Working in RStudio with default Git integration (Watson Studio)

You can create R scripts and R Shiny applications in projects with default Git integration.

R Shiny is an R package that makes it easy to develop interactive web applications straight from R. You can create, develop, and refine Shiny apps in RStudio, whether to create a unique data visualization dashboard or publish applications into different places, for example to deployment spaces.

Creating R scripts and Shiny apps

The Git repository that is referenced in the project is initially cloned into the project storage when the project is created. You can view the current versions of your files in the Git repository in the Files browser at the lower right of the RStudio GUI in the folder called userfs. You must make all your changes to your R files in that folder or any subfolders to be able to sync with Git.

Important:

The clone is pulled from the Git repository branch that you see next to the Git icon Git icon on the project's action bar.

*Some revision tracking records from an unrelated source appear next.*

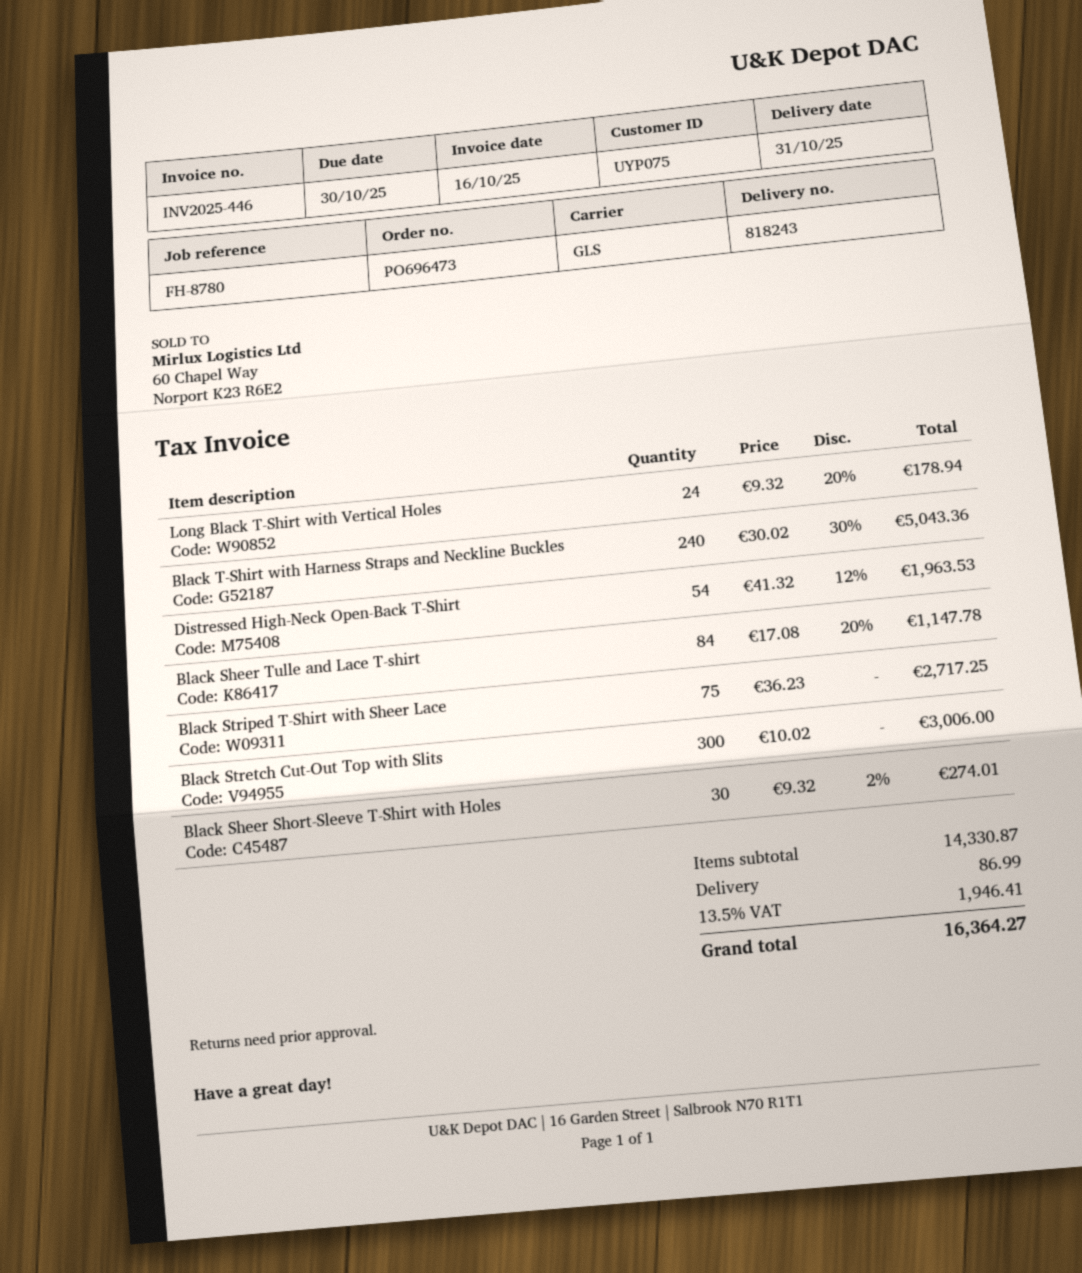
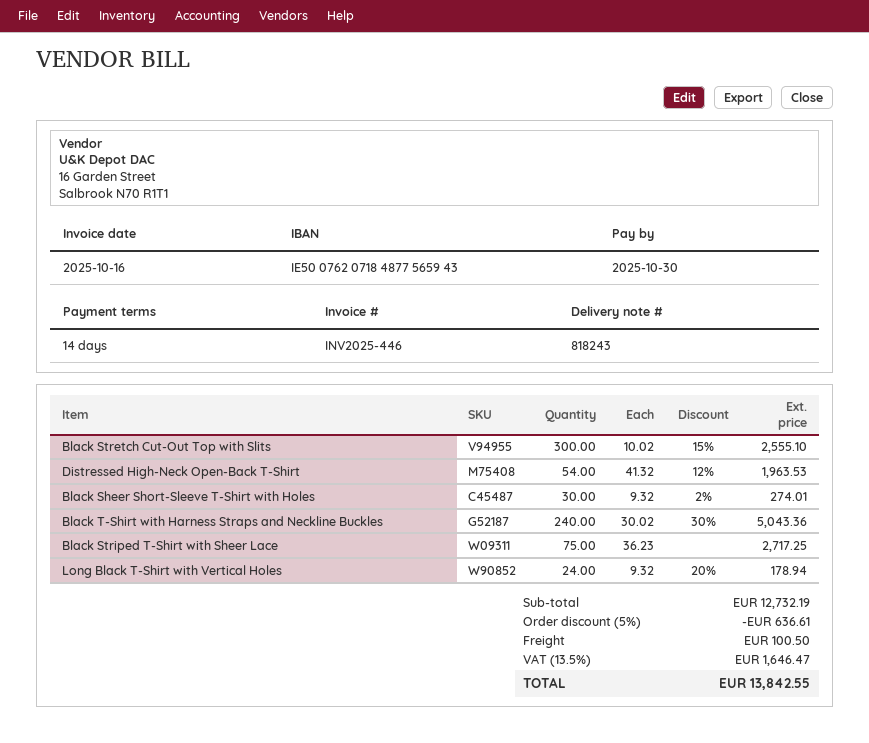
Black Sheer Tulle and Lace T-shirt: 84 x 17.08 - 20% = 1147.78 -> none
Black Stretch Cut-Out Top with Slits: 300 x 10.02 = 3006.00 -> 300 x 10.02 - 15% = 2555.10
subtotal: 14330.87 -> 12732.19
discount: none -> 5% = 636.61
shipping: 86.99 -> 100.50
tax: 13.5% = 1946.41 -> 13.5% = 1646.47
total: 16364.27 -> 13842.55

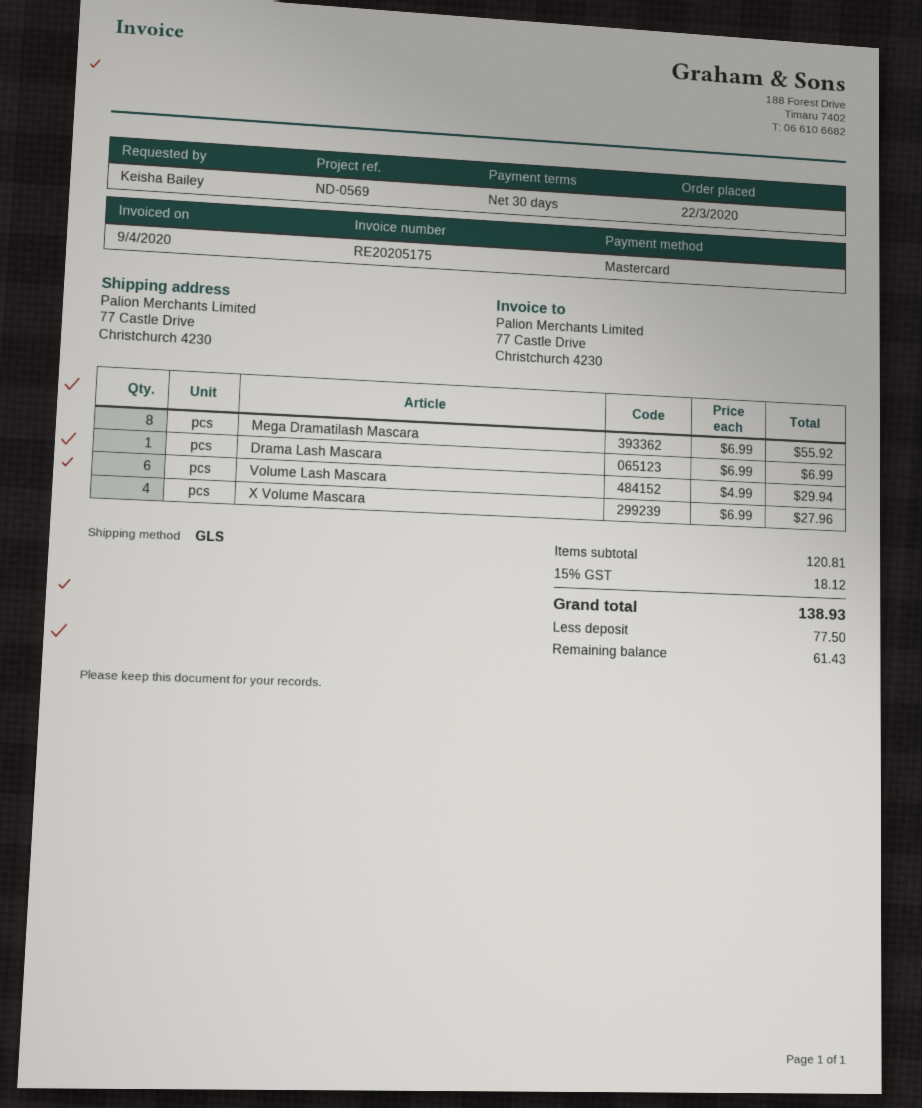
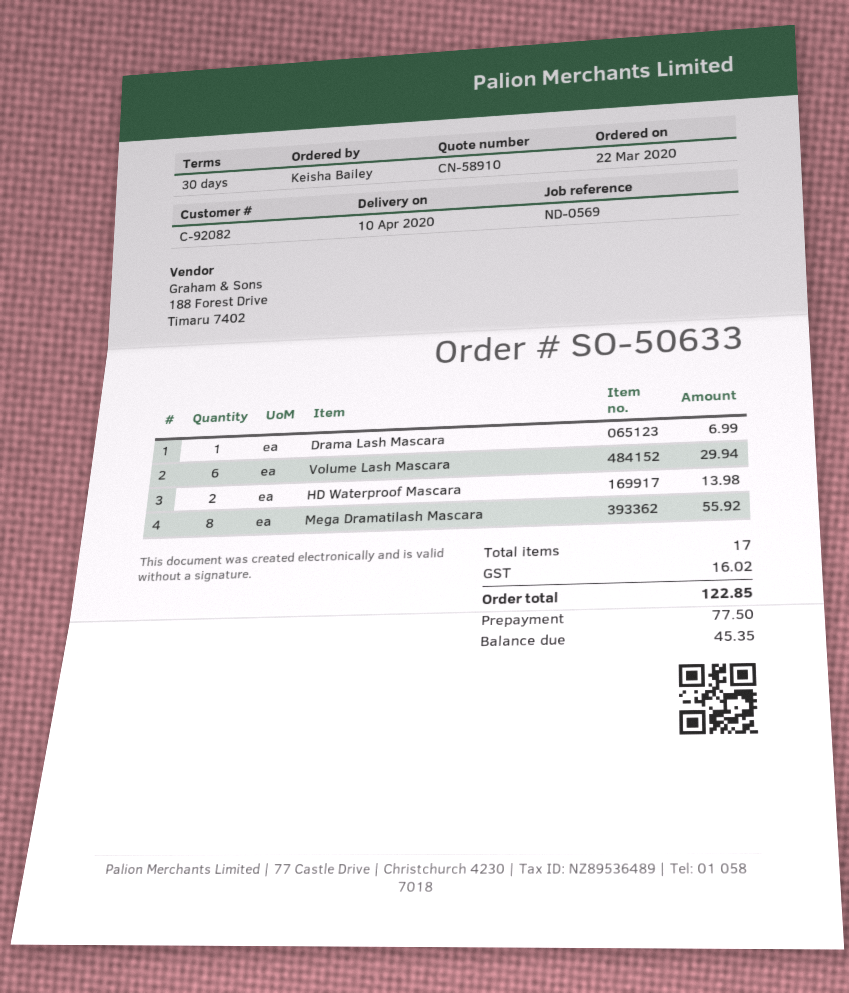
X Volume Mascara: 4 for 27.96 -> none
HD Waterproof Mascara: none -> 2 for 13.98
tax: 18.12 -> 16.02
total: 138.93 -> 122.85
balance: 61.43 -> 45.35

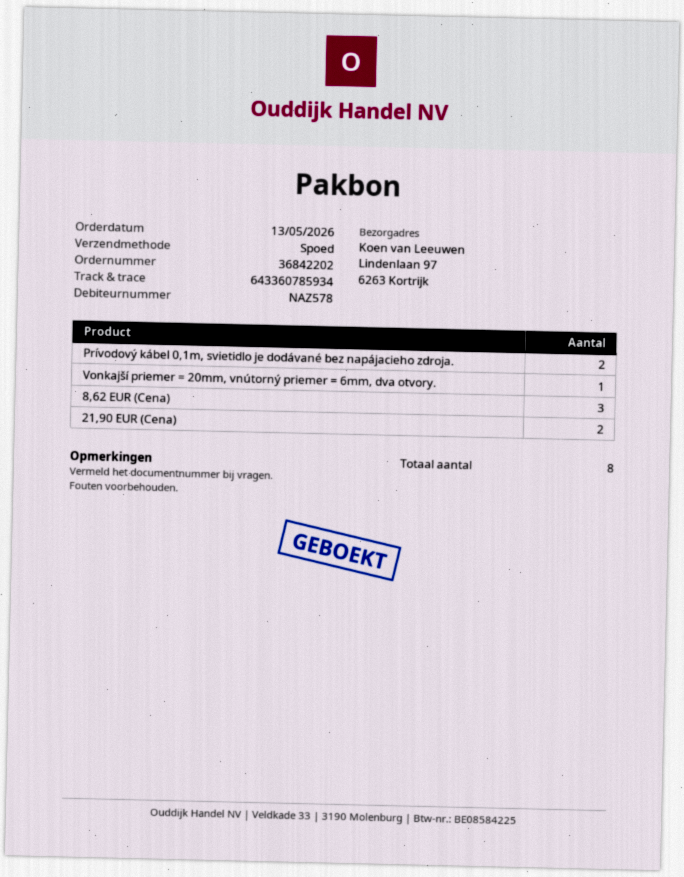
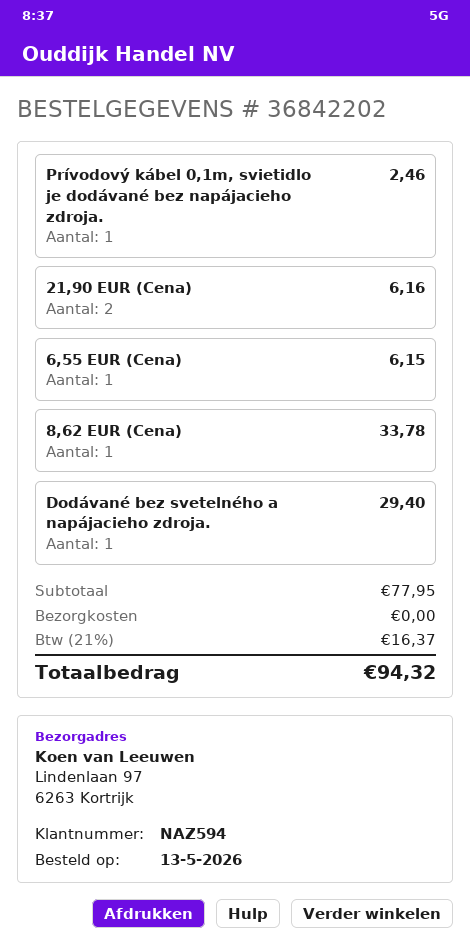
customer number: NAZ578 -> NAZ594
Prívodový kábel 0,1m, svietidlo je dodávané bez napájacieho zdroja.: 2 -> 1
Vonkajší priemer = 20mm, vnútorný priemer = 6mm, dva otvory.: 1 -> none
8,62 EUR (Cena): 3 -> 1
6,55 EUR (Cena): none -> 1
Dodávané bez svetelného a napájacieho zdroja.: none -> 1

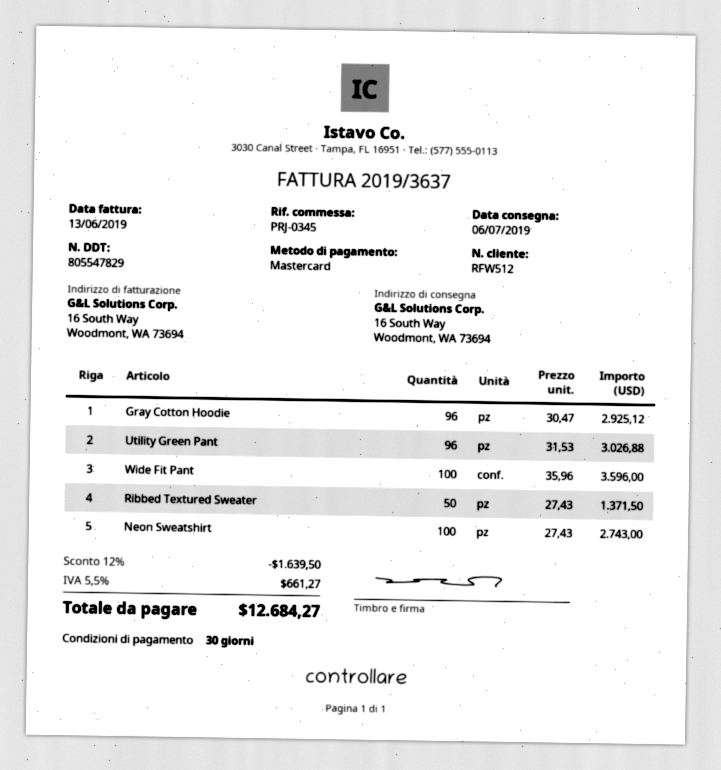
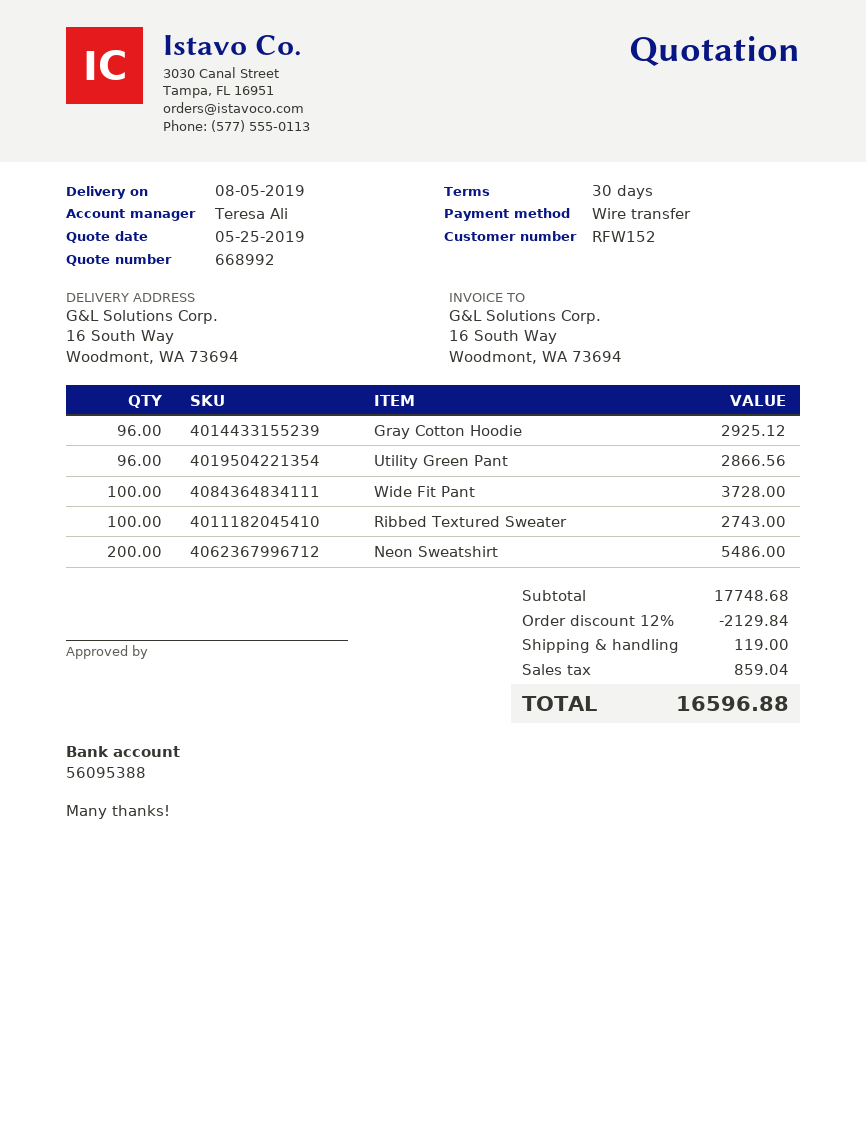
delivery date: 2019-07-06 -> 2019-08-05
customer number: RFW512 -> RFW152
payment method: Mastercard -> bank transfer
Utility Green Pant: 96 for 3026.88 -> 96 for 2866.56
Wide Fit Pant: 100 for 3596.00 -> 100 for 3728.00
Ribbed Textured Sweater: 50 for 1371.50 -> 100 for 2743.00
Neon Sweatshirt: 100 for 2743.00 -> 200 for 5486.00
discount: 12% = 1639.50 -> 12% = 2129.84
shipping: none -> 119.00
tax: 661.27 -> 859.04
total: 12684.27 -> 16596.88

If a folder or subfolder contains RShiny App files (that is files with the names app.R, ui.R or server.R), all files in that folder are considered to belong to the Shiny app (including .R files). Otherwise, all .R files are considered R script assets.

  1. Optional: Add collaborators to the project if you want to work on the same file with others. See Collaboration.

  2. Optional: Preinstall any R libraries that you source for your Shiny app from an external network at the global location /cc-home/_global_/R or in a persistent storage volume to avoid installing these libraries every time the Shiny app is deployed. Make sure that you are connected to the storage volume when you deploy the Shiny app.

  3. To start working on R scripts:

    1. Select New File > R Script or upload an R file from your local machine.

    2. Save your file changes. Don't save the file under userfs/assets. The assets directory is reserved for files that are related to project assets.

    3. You can test your scripts before you commit them to the Git repository by creating a job from your project's Jobs page and running it.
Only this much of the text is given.